- What the exercise asks:
Check the entries below for lines with "subtotal"; report only how many there are.

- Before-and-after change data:
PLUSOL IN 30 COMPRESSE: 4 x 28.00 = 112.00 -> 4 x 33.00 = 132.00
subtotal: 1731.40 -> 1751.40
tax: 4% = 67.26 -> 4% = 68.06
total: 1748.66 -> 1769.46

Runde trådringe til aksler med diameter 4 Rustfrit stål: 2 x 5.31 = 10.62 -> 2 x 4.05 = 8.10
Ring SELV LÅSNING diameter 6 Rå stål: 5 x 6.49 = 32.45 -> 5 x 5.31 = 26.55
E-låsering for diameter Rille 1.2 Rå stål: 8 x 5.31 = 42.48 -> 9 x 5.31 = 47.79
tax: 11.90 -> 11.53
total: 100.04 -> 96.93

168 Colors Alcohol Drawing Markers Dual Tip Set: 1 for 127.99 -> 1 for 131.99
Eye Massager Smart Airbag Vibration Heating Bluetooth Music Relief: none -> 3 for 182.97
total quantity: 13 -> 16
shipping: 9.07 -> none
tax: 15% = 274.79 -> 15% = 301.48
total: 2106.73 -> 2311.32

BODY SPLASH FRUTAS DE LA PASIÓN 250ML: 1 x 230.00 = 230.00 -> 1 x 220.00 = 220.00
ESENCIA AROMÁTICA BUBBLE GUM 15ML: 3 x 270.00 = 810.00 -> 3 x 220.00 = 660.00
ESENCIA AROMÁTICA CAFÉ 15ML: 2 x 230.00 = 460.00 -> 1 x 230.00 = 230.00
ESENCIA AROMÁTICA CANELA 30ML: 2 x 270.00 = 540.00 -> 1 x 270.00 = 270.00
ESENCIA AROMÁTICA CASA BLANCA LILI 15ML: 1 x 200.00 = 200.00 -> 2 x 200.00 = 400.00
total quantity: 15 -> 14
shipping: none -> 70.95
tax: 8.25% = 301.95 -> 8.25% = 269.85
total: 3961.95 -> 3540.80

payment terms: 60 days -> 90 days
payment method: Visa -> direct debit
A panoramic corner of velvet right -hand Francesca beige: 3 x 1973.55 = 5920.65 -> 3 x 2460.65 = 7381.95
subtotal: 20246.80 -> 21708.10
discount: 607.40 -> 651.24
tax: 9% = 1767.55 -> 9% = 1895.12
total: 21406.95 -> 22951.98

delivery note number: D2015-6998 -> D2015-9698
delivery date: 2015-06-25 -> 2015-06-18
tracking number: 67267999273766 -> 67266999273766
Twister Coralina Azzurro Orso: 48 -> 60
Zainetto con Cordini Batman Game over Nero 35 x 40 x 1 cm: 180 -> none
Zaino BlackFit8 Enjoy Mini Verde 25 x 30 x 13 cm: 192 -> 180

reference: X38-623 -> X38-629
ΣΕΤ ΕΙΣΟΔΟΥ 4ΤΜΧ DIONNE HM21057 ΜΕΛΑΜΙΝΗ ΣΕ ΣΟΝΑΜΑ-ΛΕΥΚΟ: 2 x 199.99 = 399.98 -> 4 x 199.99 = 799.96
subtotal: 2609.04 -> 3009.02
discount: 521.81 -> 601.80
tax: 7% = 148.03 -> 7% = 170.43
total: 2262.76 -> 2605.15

- Solution to the exercise:
3